By Carolyn Quinsey, M.D.
A small study from Cincinnati Children’s Hospital is likely to get the attention of doctors and may panic some parents, given recent worry over head injuries sustained in sports such as football, soccer and cheerleading.
In the new study, published today in the journal Pediatrics, researchers found a 92 percent increase in pediatric visits to their hospital emergency room for sports-related traumatic brain injury from 2002 to 2011.
But the overall severity of these cases appears to be decreasing. Despite the increase in cases, the “injury severity scores” were lower and the number of kids admitted to the hospital for additional care remained the same, a finding that study author Dr. Holly Hanson said indicates a higher level of concern among parents and coaches when it comes to sports-related head injury. But she added that in most cases, the worry is warranted.
“In general, the children have had a real injury, and the family is responding appropriately,” said Hanson, a pediatric emergency room fellow at Cincinnati Children’s.
The U.S. Centers for Disease Control and Prevention estimates there are more than a half a million ER visits annually for traumatic brain injury in children, and sports-related head injury is a significant contributor to these visits.
The most common sport causing a traumatic brain injury was football, which will come as little surprise to the public given the NFL’s recent settlement with former players. Dr. Robert Cantu, a neurosurgeon and sports-related head injury expert, said the results provide hard evidence for what has been seen anecdotally.
“On athletic fields at all levels with professionals on the sideline, the recognition of concussion is going up,” said Cantu, who in the past has consulted with the NFL, NBA and NHL. The reason for this increased awareness? Media coverage of head injury, which, he said, “empowers parents with the information to participate in their child’s illness.”
Research continues on factors as different as the physics of sports-related impacts, athlete risk factors, long-term effects, and return-to-play timelines. Of growing interest: brain imaging and visual evidence of brain damage attributed to sports injury. Soon, Cantu said, doctors may be able to better understand exactly how these injuries occur.
“We are on the cusp of seeing concussion real time on imaging,” he said.
But the real hope is that researchers will one day be able to find ways that these injuries can be prevented in the first place.
There are a few important tips that parents should take to heart when it comes to sports-related concussions, according to the CDC:
- Remove the child from play right away;
- Go to the emergency room if the child has experienced a loss of consciousness, decrease in alertness, seizure, persistent vomiting, change in behavior, worsening headache or any worsening change that raises concern;
- See your pediatrician if there are any lingering symptoms from the injury, which may include headache, emotional changes, difficulty sleeping, other thinking or behavior changes, or any change that has raised concern;
- Do not allow your child to return to play until a physician advises it.

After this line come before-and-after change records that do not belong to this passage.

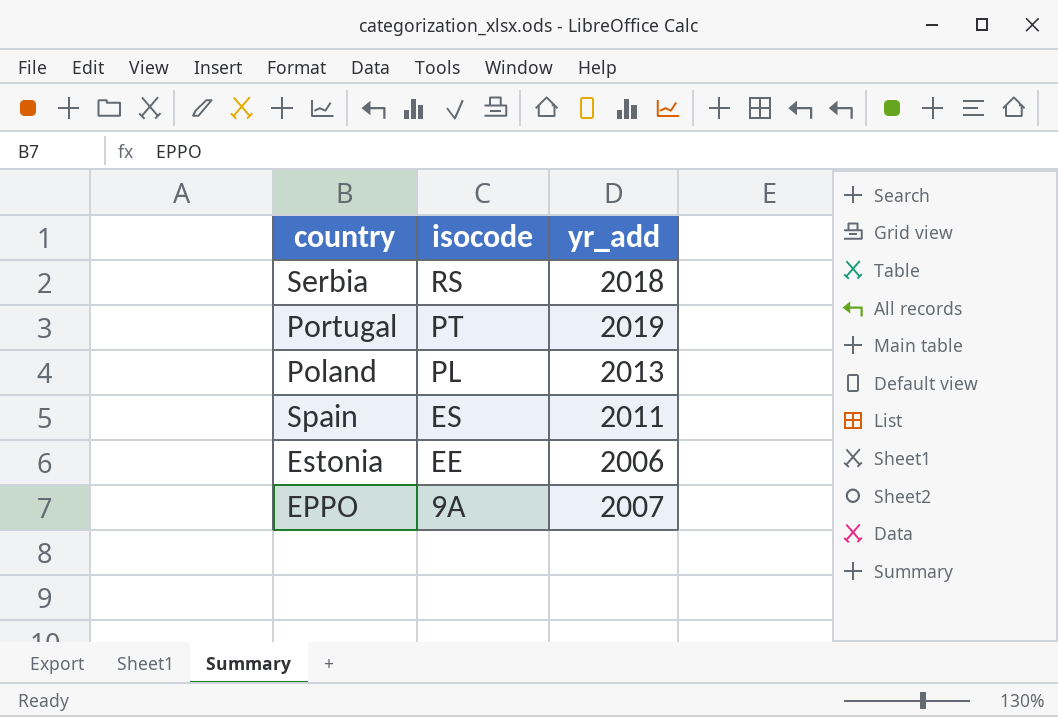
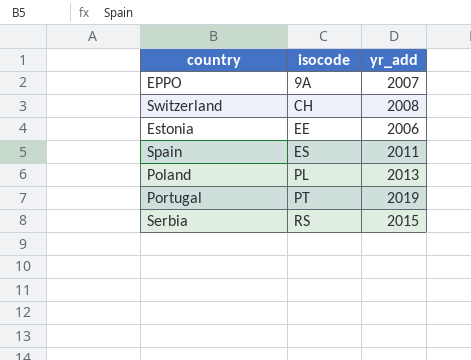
row order: isocode descending -> isocode ascending
row Switzerland: none -> CH | 2008
Serbia | yr_add: 2018 -> 2015

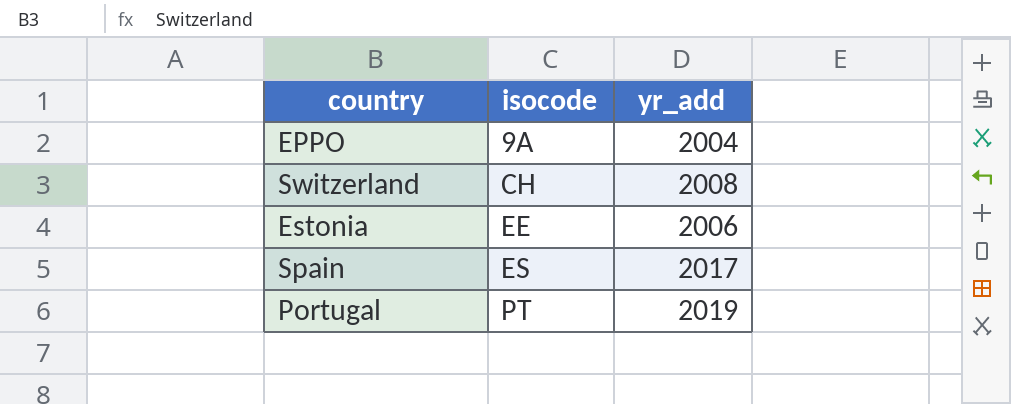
row Poland: PL | 2013 -> none
row Serbia: RS | 2015 -> none
EPPO | yr_add: 2007 -> 2004
Spain | yr_add: 2011 -> 2017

Usually, return to play occurs only after all symptoms have resolved.
Doctors, patients and coaches should work together to increase detection of sport-related head injury so that worse injuries are avoided. The ultimate goal and focus of research must be prevention of sports-related brain injury in the first place. This means taking the most vulnerable children out of high-risk play, changing techniques and practice patterns to avoid dangerous impacts, and maximizing safety equipment.
While children can’t be bubble wrapped, with a few important steps, sports-related brain injury can be less frequent, and the focus can return to the fun and exercise of the game.